# Required work:
Search the entries below for "font-size: 16px ->". Give that line and all the lines after it again, exactly, through the last, without pictures.

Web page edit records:
━━━━━━━━━━━━━━━━━━━━━━━━━━━━━━
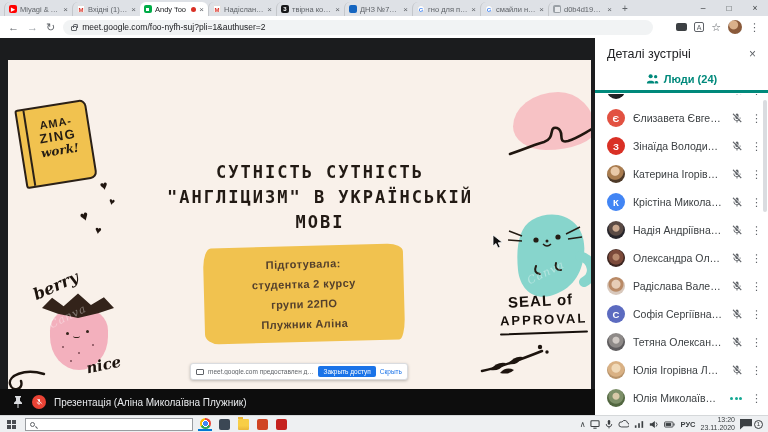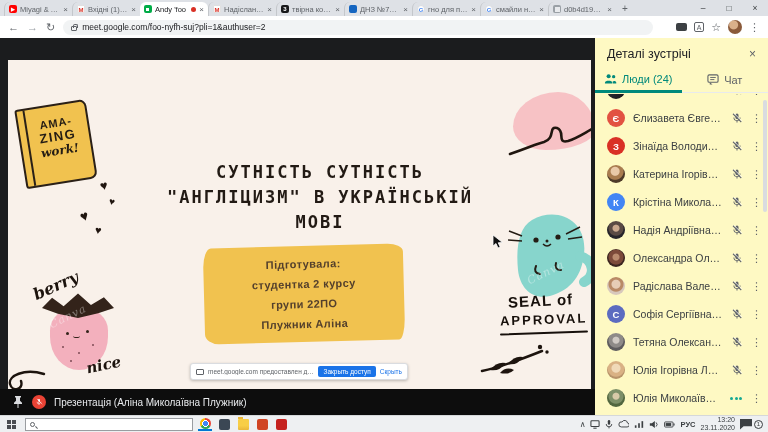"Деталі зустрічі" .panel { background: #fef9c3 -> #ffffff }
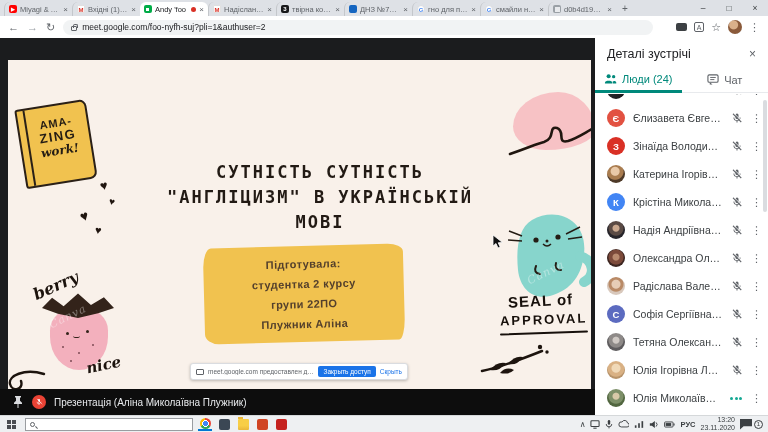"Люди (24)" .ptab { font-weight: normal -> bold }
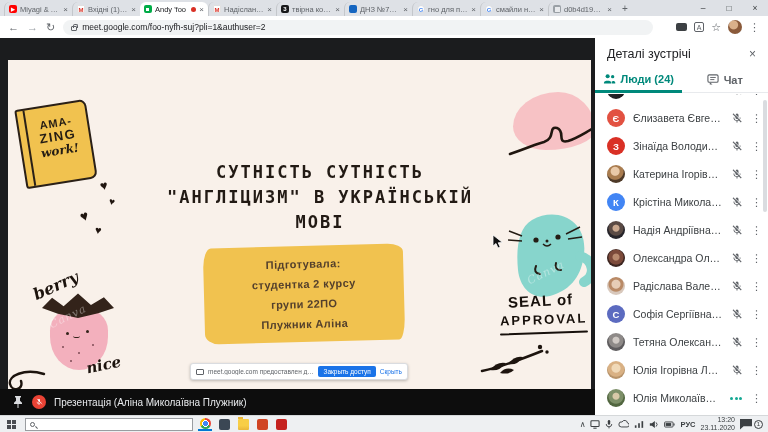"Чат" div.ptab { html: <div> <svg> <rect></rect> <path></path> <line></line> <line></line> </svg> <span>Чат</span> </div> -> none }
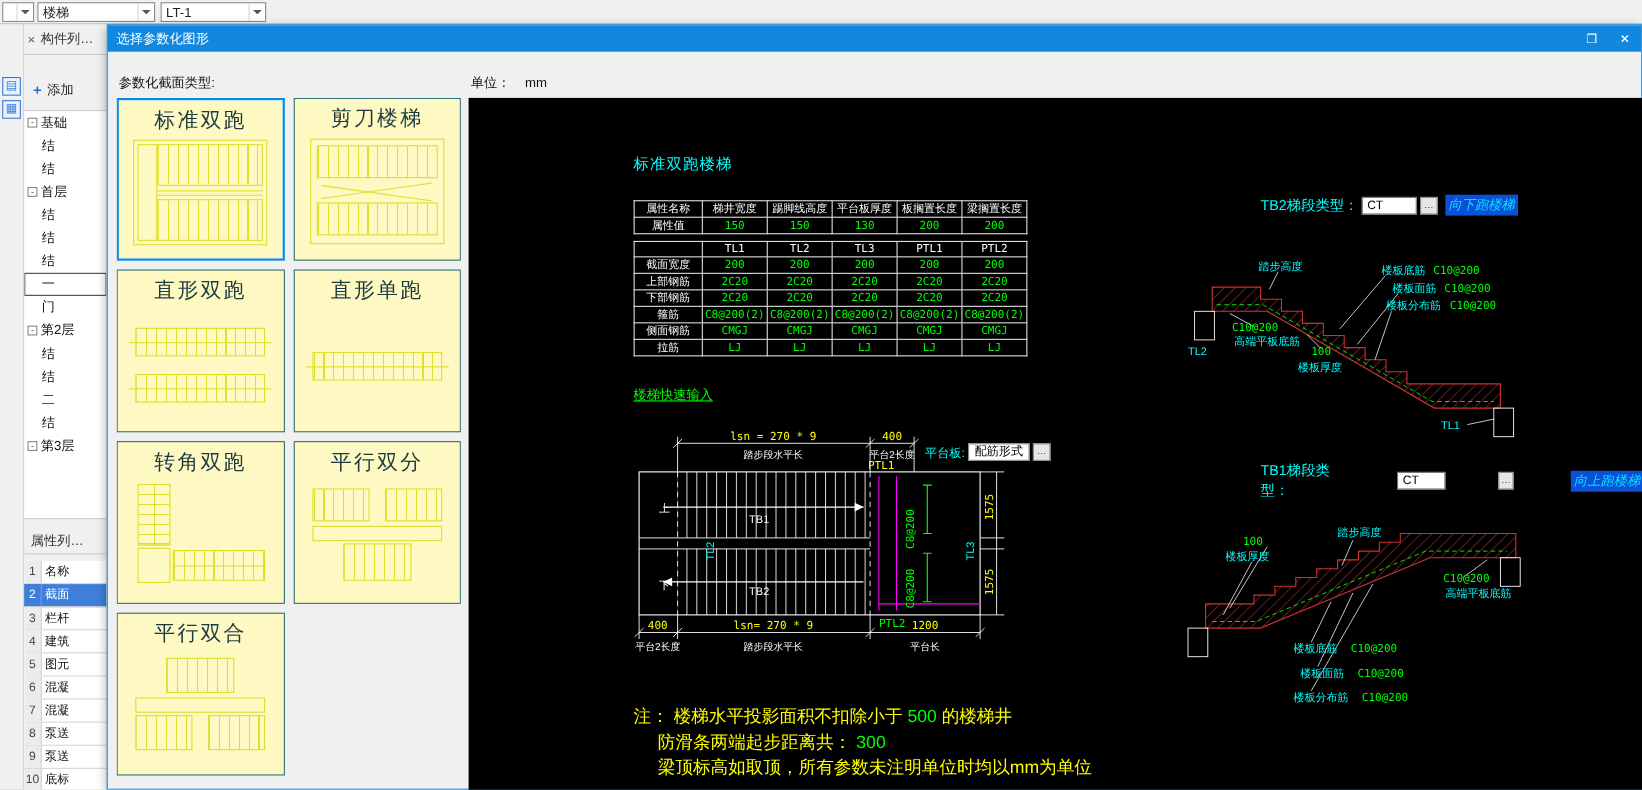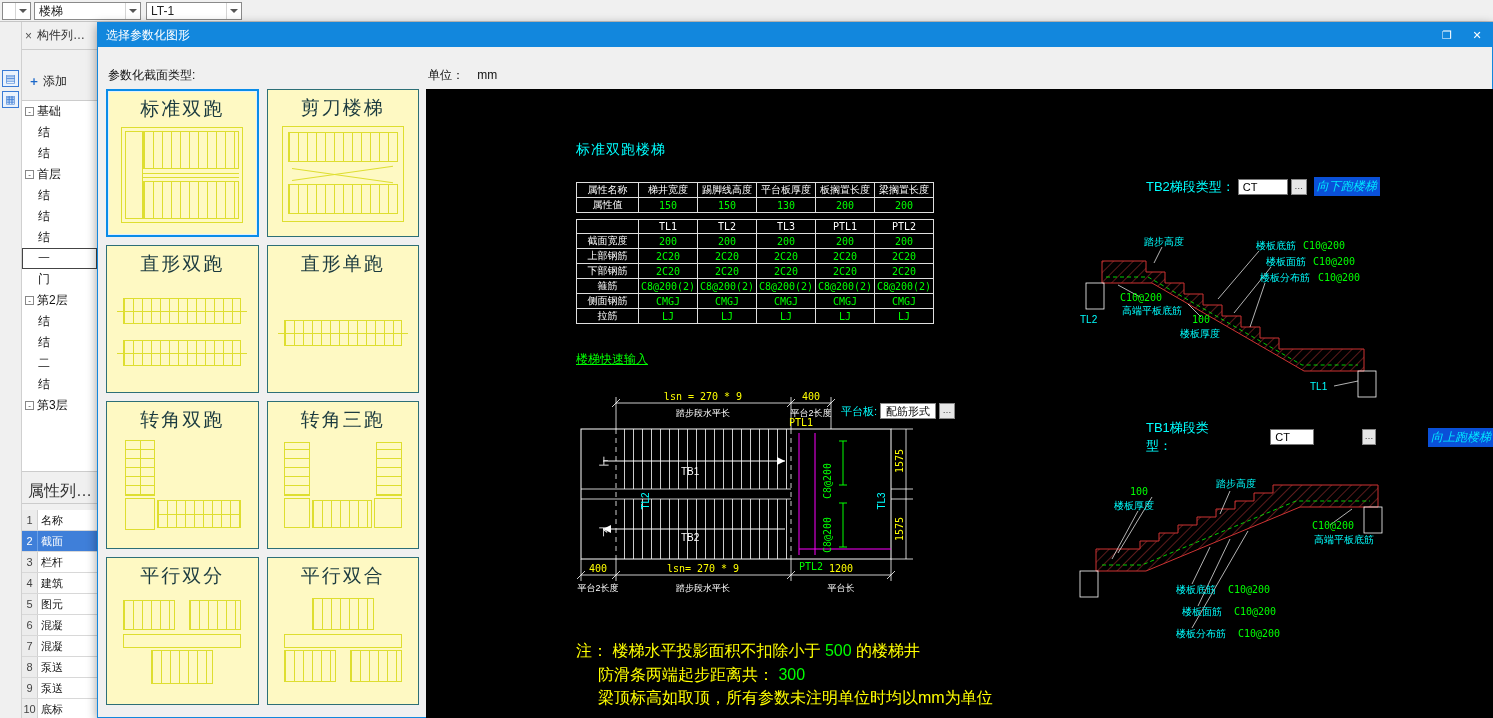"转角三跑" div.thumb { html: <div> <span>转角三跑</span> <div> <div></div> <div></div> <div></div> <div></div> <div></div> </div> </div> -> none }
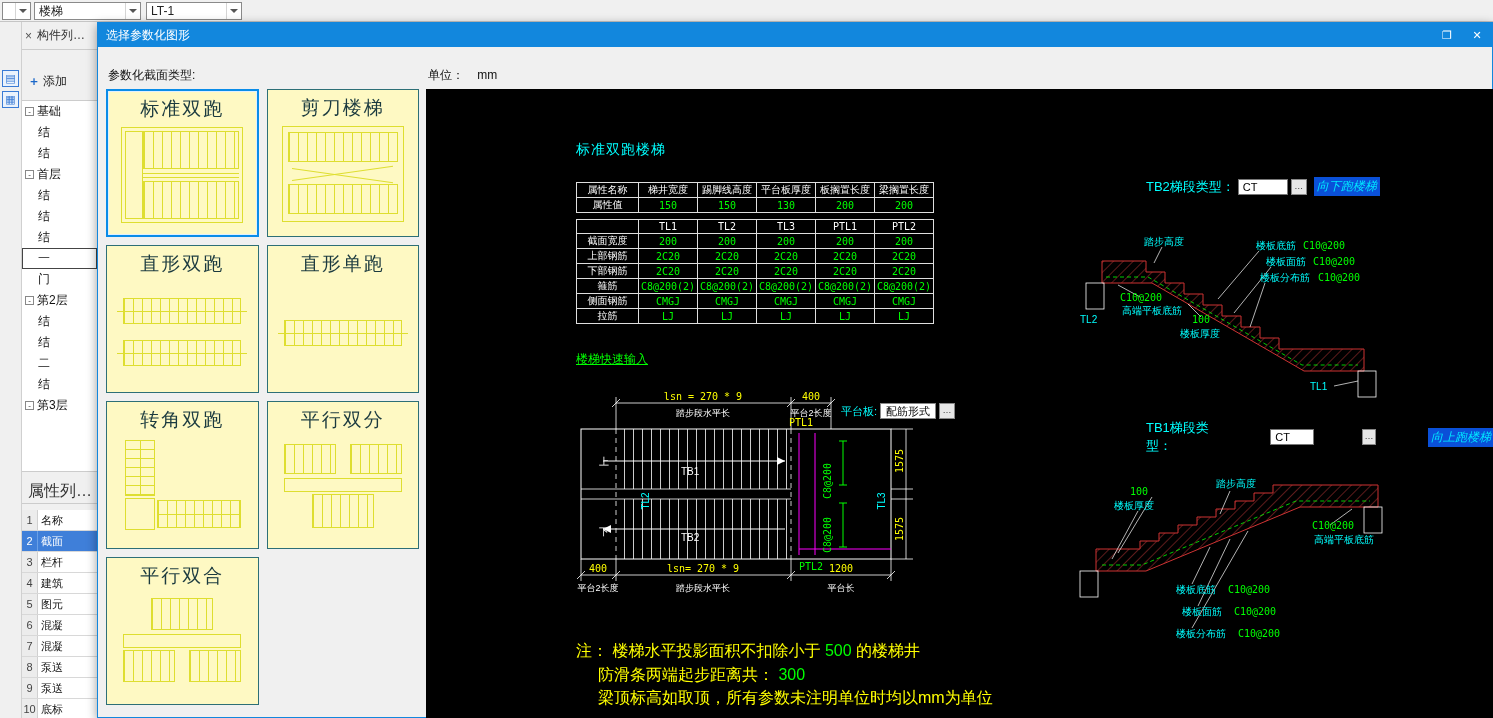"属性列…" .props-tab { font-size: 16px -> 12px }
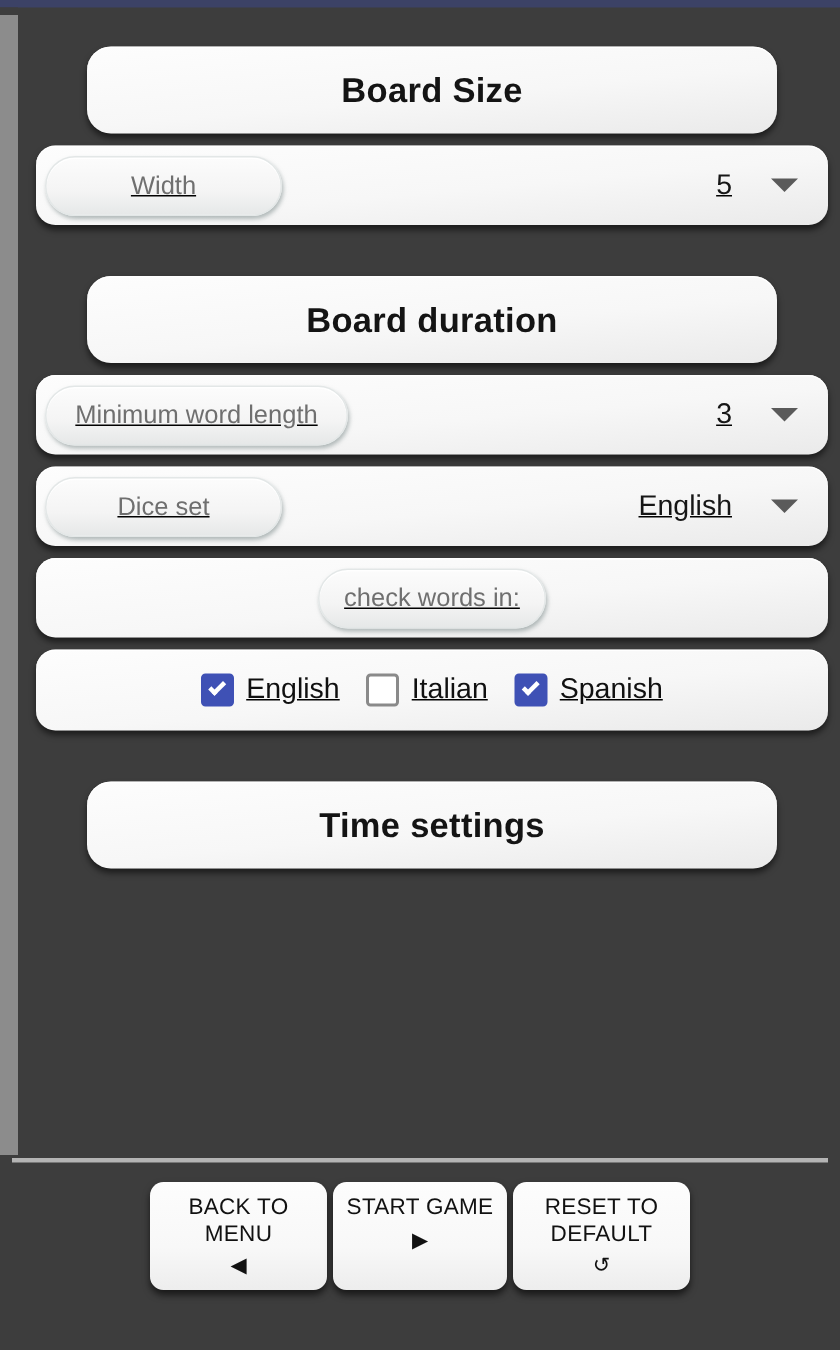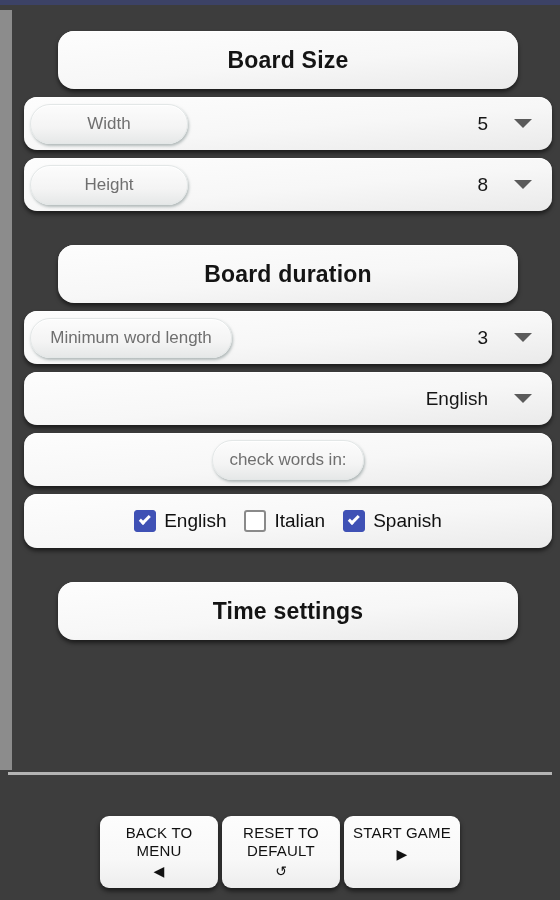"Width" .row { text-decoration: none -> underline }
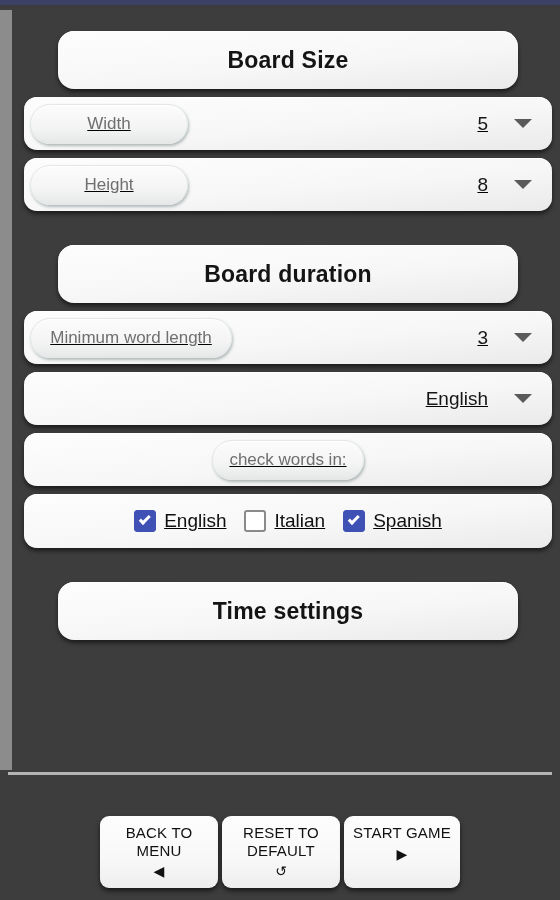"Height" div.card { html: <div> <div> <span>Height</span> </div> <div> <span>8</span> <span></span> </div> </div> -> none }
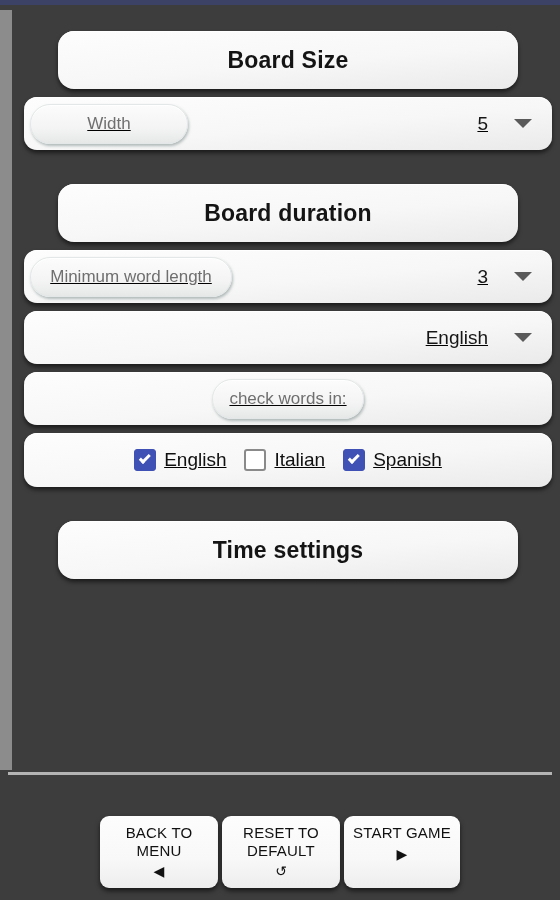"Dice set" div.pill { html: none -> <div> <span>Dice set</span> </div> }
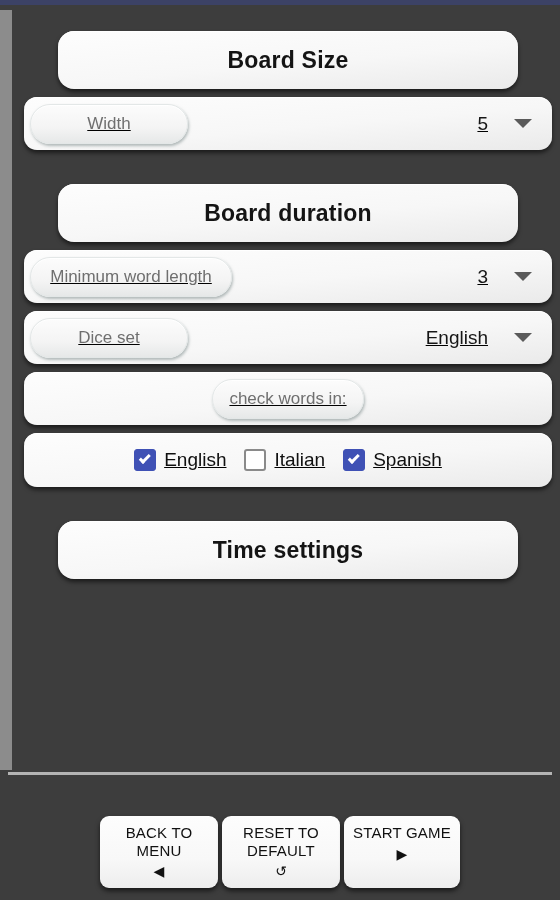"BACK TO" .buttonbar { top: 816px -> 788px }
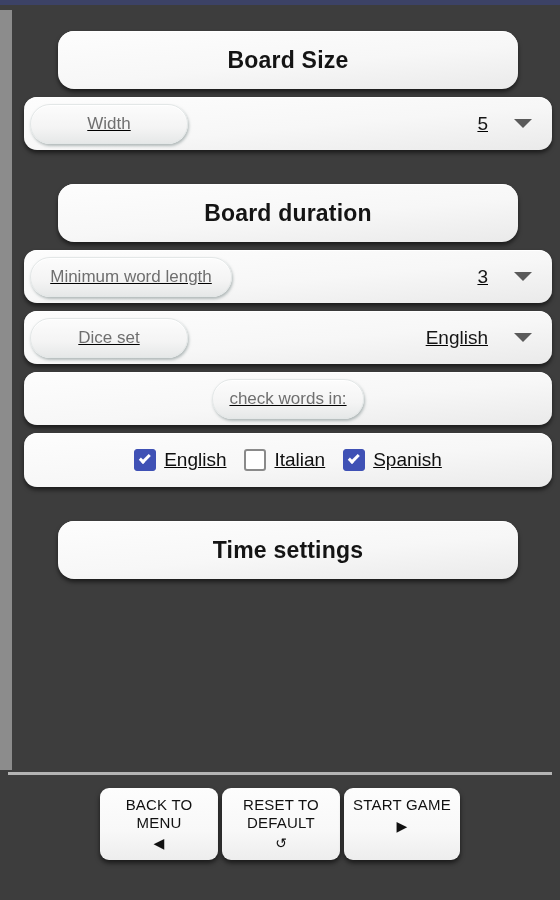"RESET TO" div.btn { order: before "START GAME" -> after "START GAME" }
━━━━━━━━━━━━━━━━━━━━━━━━━━━━━━
# Solution for this problem:
"属性列…" .props-tab { font-size: 16px -> 12px }
"Width" .row { text-decoration: none -> underline }
"Height" div.card { html: <div> <div> <span>Height</span> </div> <div> <span>8</span> <span></span> </div> </div> -> none }
"Dice set" div.pill { html: none -> <div> <span>Dice set</span> </div> }
"BACK TO" .buttonbar { top: 816px -> 788px }
"RESET TO" div.btn { order: before "START GAME" -> after "START GAME" }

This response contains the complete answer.